Never mind that Jefferson never came close to living up to those ideals in his own life. If after the passage of two and a half centuries we have not yet fully lived up to those revolutionary ideals, isn’t it possible that we really do not value them much at all? America’s commitment to liberty and equality has been ambivalent at best. Great Britain, America’s opponent during (and after) the Revolution, abolished slavery before the United States without five years of fratricidal warfare, and it recognized the rights of women to cast ballots earlier as well. Certainly it is true that revolutionary movements in other parts of the world have borrowed the language of the American Revolution, but they seem more into its rhetoric than its substance. If after two-and-a-half centuries we continue to live in communities where inequality is so readily apparent, perhaps it is not unreasonable to ask whether we really do cherish liberty, freedom, equality, and democracy.

Perhaps we claim too much for the Revolution. Though historians have produced important scholarship, my students are shocked by revolutionary violence, saddened by the disruptions it caused, disappointed by its promises unfulfilled.
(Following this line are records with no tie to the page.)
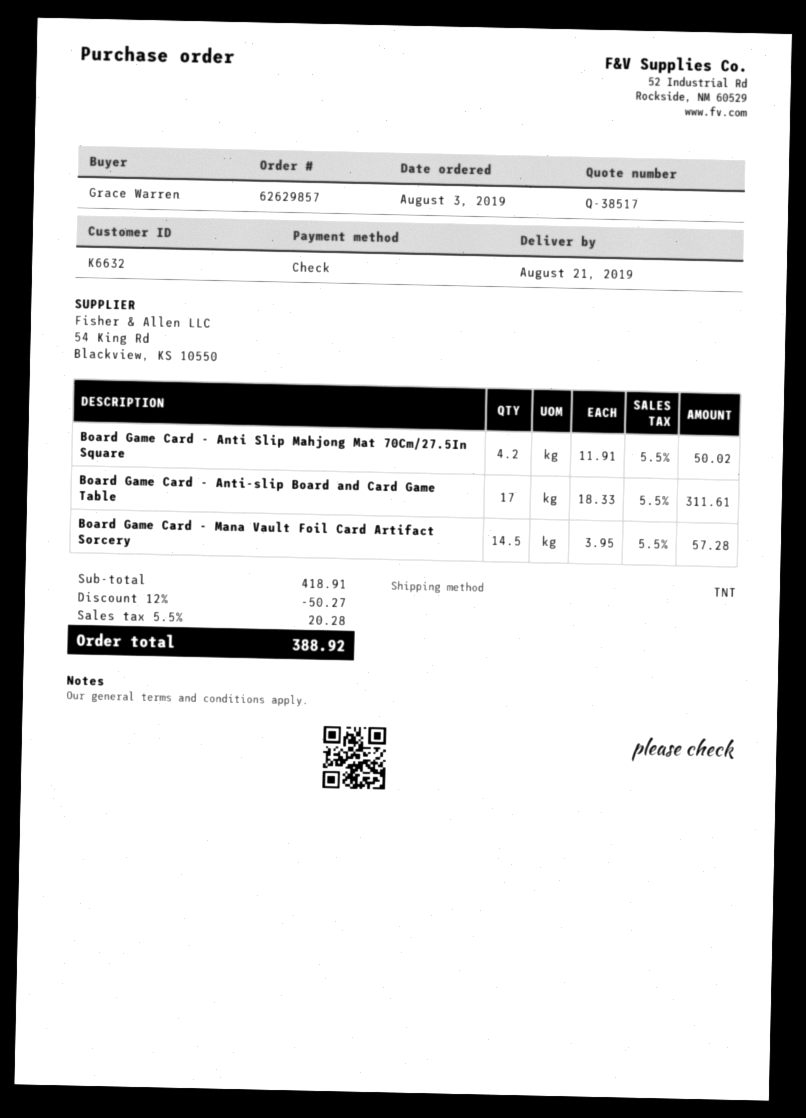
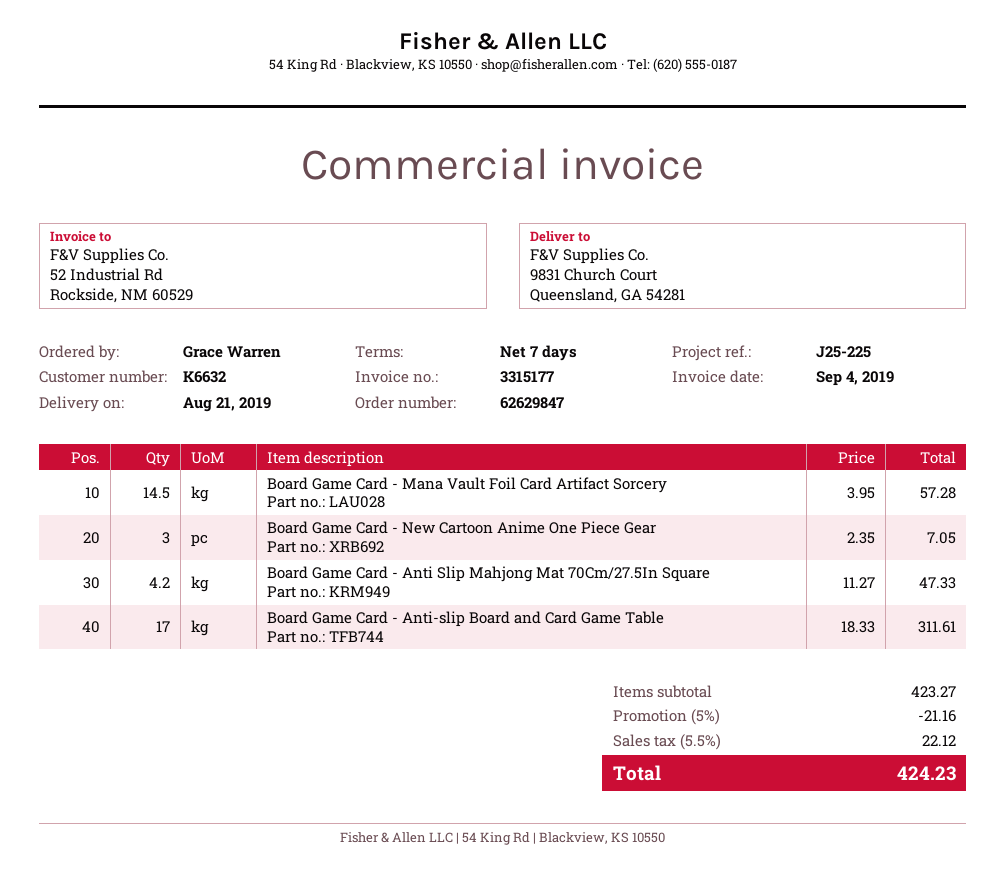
order number: 62629857 -> 62629847
Board Game Card - Anti Slip Mahjong Mat 70Cm/27.5In Square: 4.2 x 11.91 = 50.02 -> 4.2 x 11.27 = 47.33
Board Game Card - New Cartoon Anime One Piece Gear: none -> 3 x 2.35 = 7.05
subtotal: 418.91 -> 423.27
discount: 12% = 50.27 -> 5% = 21.16
tax: 5.5% = 20.28 -> 5.5% = 22.12
total: 388.92 -> 424.23

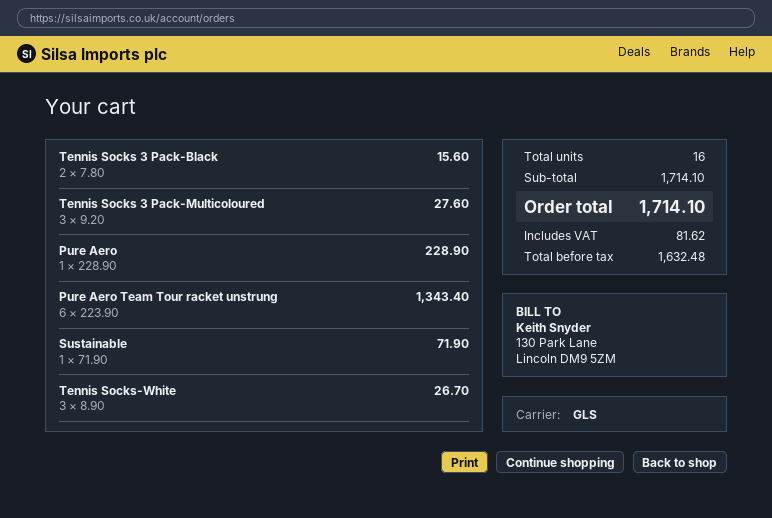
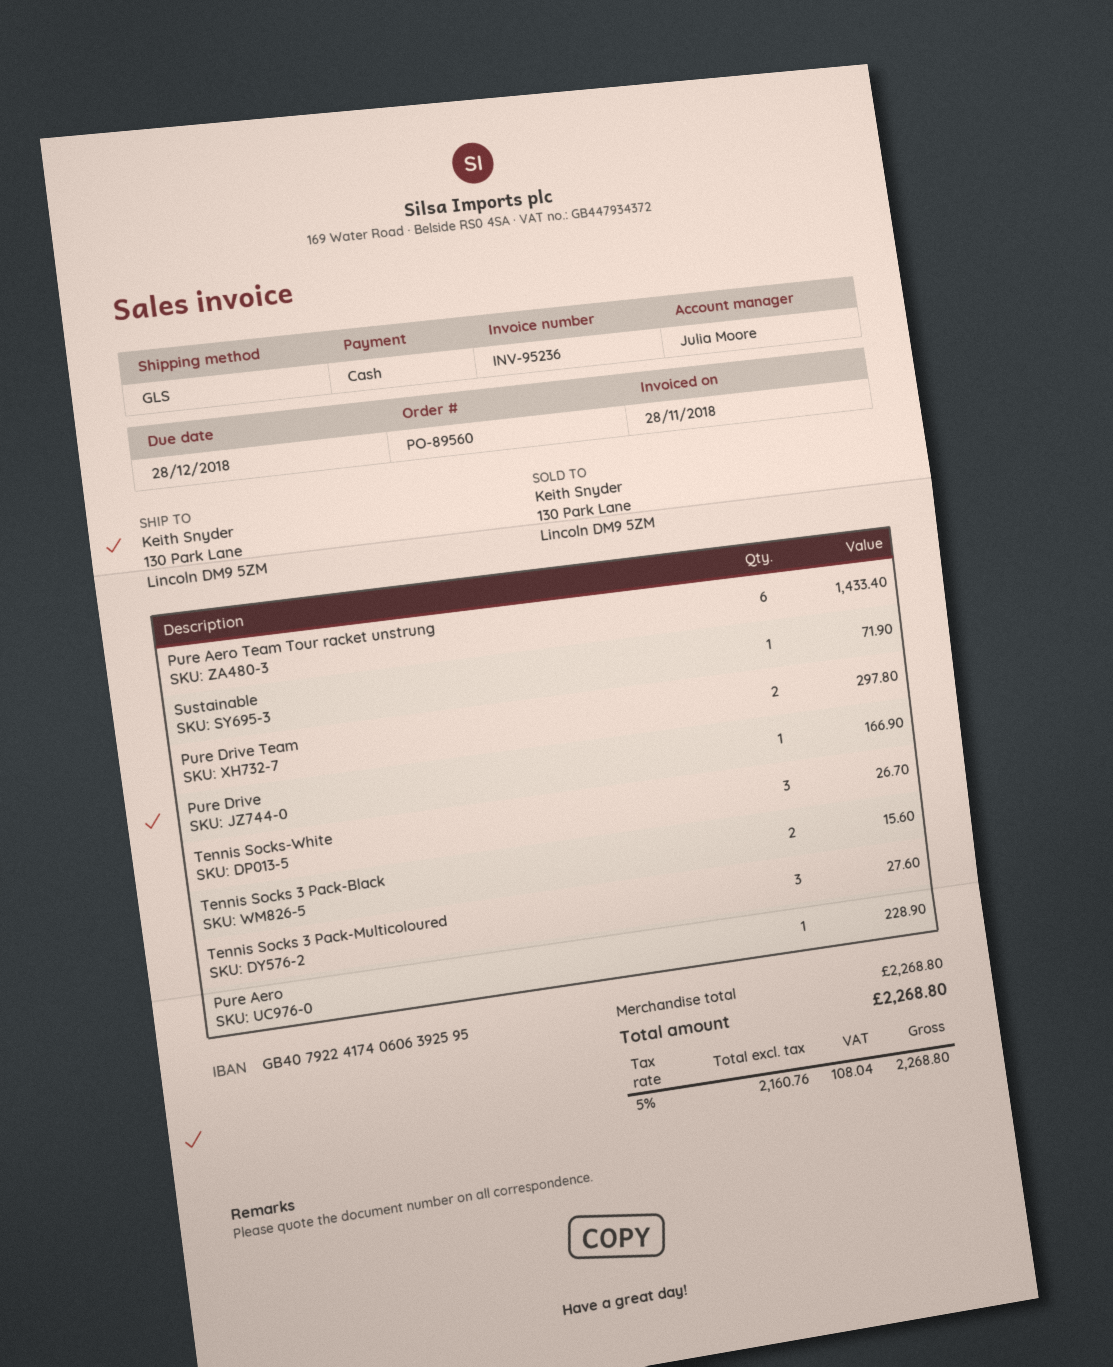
Pure Aero Team Tour racket unstrung: 6 for 1343.40 -> 6 for 1433.40
Pure Drive Team: none -> 2 for 297.80
Pure Drive: none -> 1 for 166.90
subtotal: 1714.10 -> 2268.80
net: 1632.48 -> 2160.76
tax: 81.62 -> 108.04
total: 1714.10 -> 2268.80

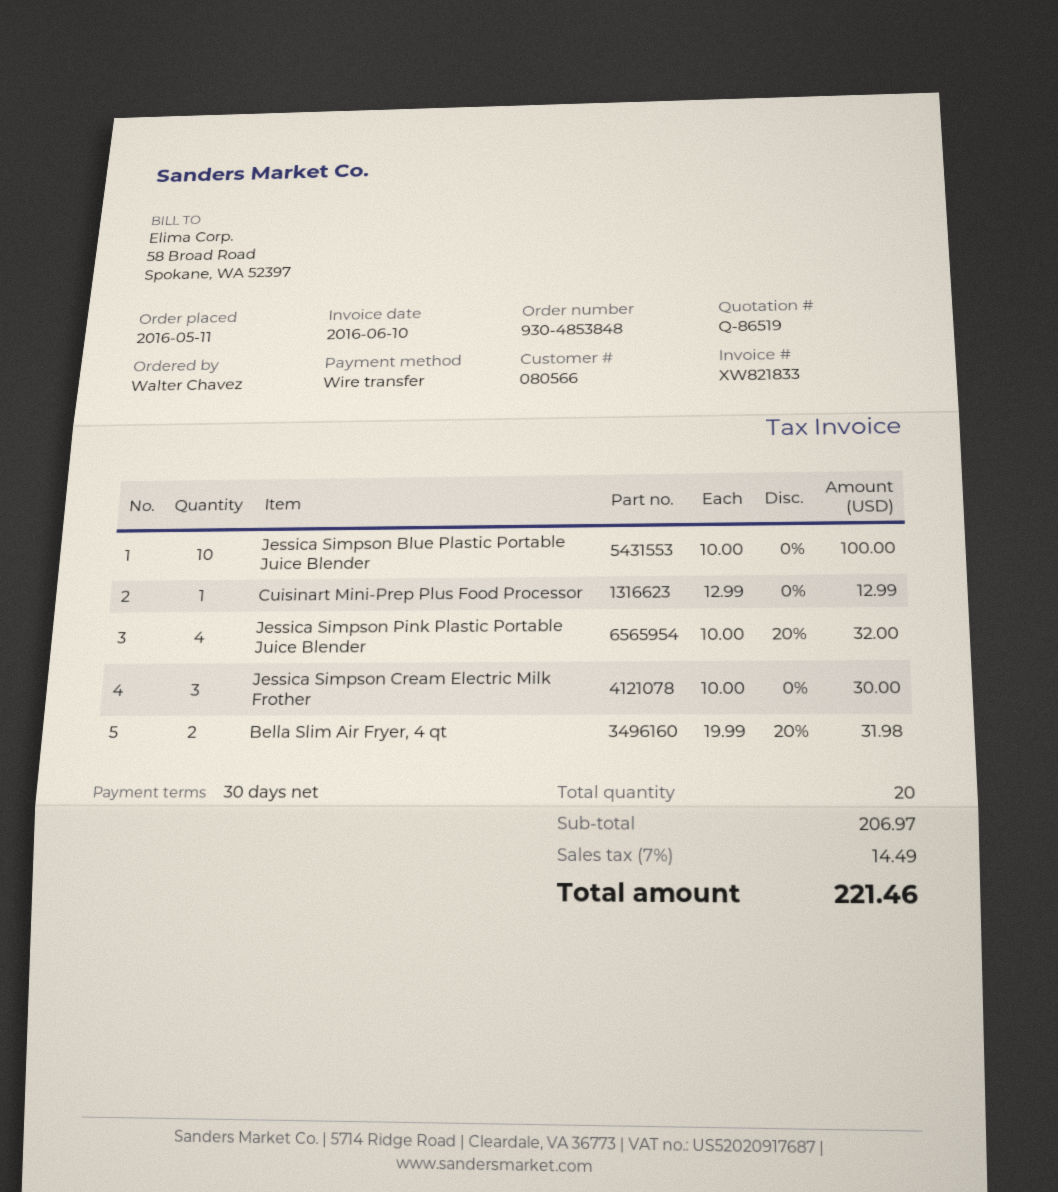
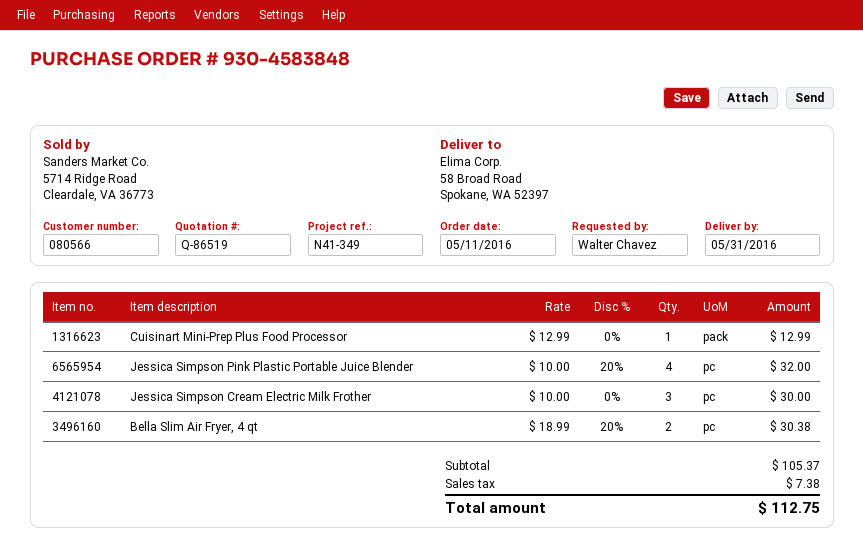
order number: 930-4853848 -> 930-4583848
Jessica Simpson Blue Plastic Portable Juice Blender: 10 x 10.00 = 100.00 -> none
Bella Slim Air Fryer, 4 qt: 2 x 19.99 - 20% = 31.98 -> 2 x 18.99 - 20% = 30.38
subtotal: 206.97 -> 105.37
tax: 14.49 -> 7.38
total: 221.46 -> 112.75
Changes–at the local, continental, and global level–that are sometimes attributed to the Revolution may have occurred without it.

So what do we do, then, as part of a commemoration of the 250th Anniversary of the American Revolution? I hope we can leave behind uncritical stories of patriotism and heroism, of great leaders and Founders’ Chic. I hope we can avoid a repeat of the orgy of self-congratulatory nonsense that accompanied the bicentennial celebration forty-three years ago. When the American Battlefield Trust, for instance, states that the semiquincentennial “provides us with an unparalleled opportunity to celebrate the democratic ideals enshrined in the Declaration of Independence – principles that continue to guide us as a country and inspire people throughout the world,” I am skeptical. Can anyone honestly look at the conduct of our Bronze Creon, or Moscow Mitch McConnell, or the Republican party generally, and see any semblance of “democratic ideals” at all?

I hope that this commemoration looks instead at the different revolutionary experiences of people living on this continent to assess what the Revolution was, what it changed, and why it mattered. It is the sort of work that historians like Kathleen DuVal and Maya Jasanoff are doing, both in books my students are reading this semester in their course on the American Revolution. Different people experienced different Revolutions, and for many there was little in their story to celebrate.

Perhaps it is a function of commemorations to invoke patriotism, but that is not the job of historians. If commemorations there shall be, whether at the local, state, or national level, we historians must cast a critical eye on the troubling events of these violent years. History can be a brutal business. We historians tolerate myths poorly. We hold nothing sacred, save the critical methods we have learned over years of training. It is not our responsibility to help Americans feel good about their past. It is our job to point out to Americans their inattention and lack of interest in values and ideals for which their attachment to is hardly self-evident.